*To do*. Copy task. Retype the whole listing exactly, omitting any picture in it.

--------------------------------

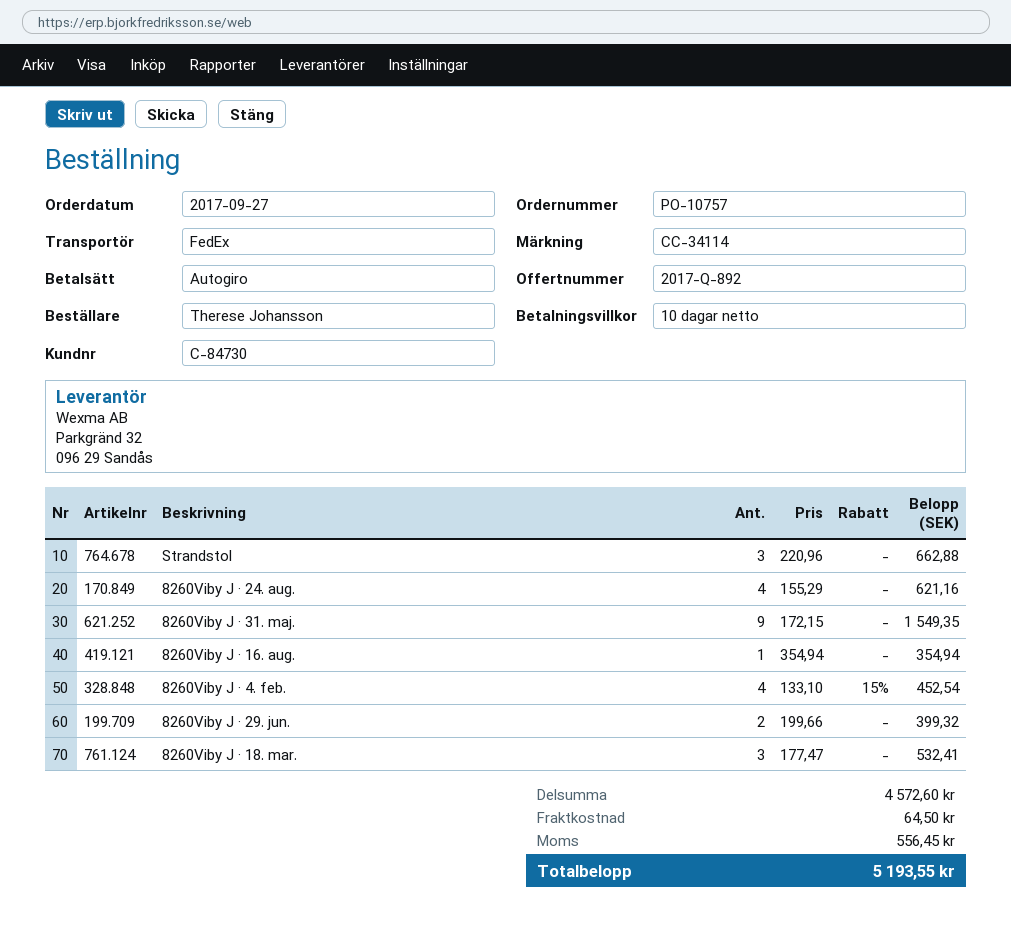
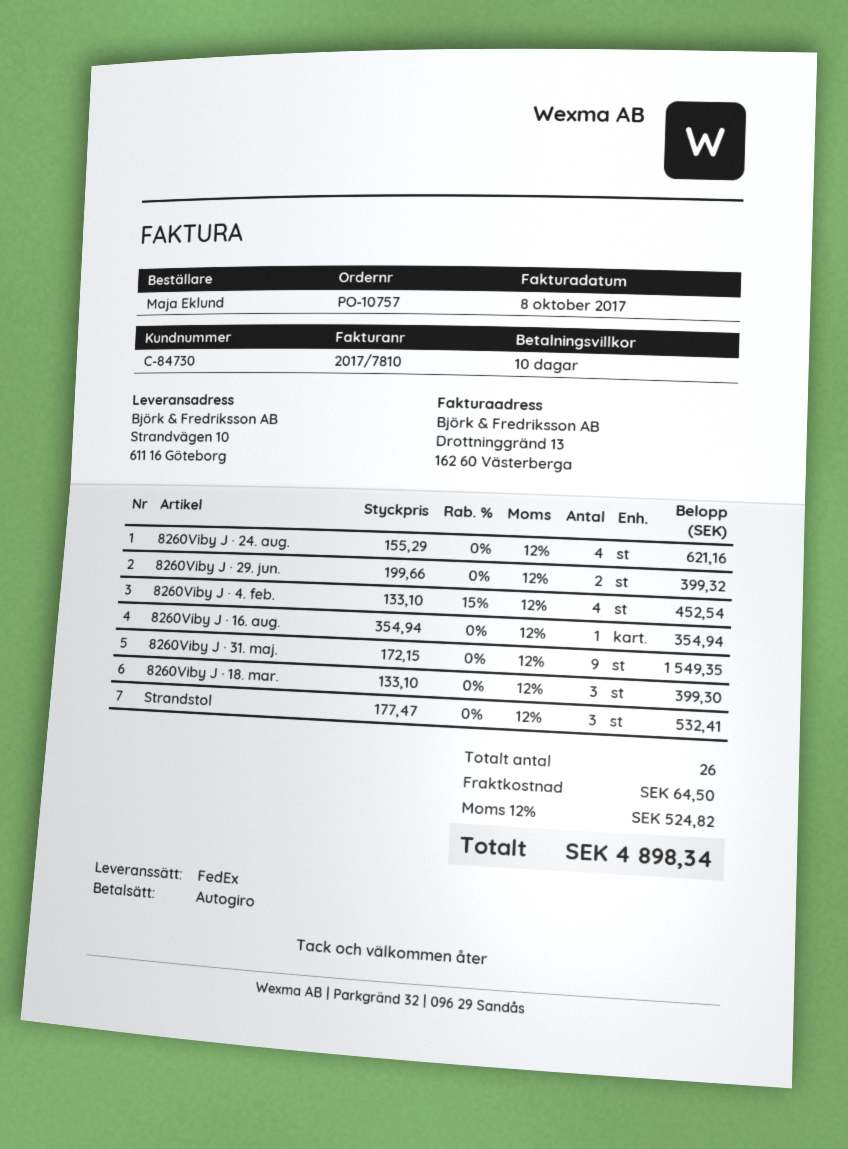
ordered by: Therese Johansson -> Maja Eklund
Strandstol: 3 x 220.96 = 662.88 -> 3 x 177.47 = 532.41
8260Viby J · 18. mar.: 3 x 177.47 = 532.41 -> 3 x 133.10 = 399.30
tax: 556.45 -> 524.82
total: 5193.55 -> 4898.34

--------------------------------

*Answer to this exercise*.
ordered by: Therese Johansson -> Maja Eklund
Strandstol: 3 x 220.96 = 662.88 -> 3 x 177.47 = 532.41
8260Viby J · 18. mar.: 3 x 177.47 = 532.41 -> 3 x 133.10 = 399.30
tax: 556.45 -> 524.82
total: 5193.55 -> 4898.34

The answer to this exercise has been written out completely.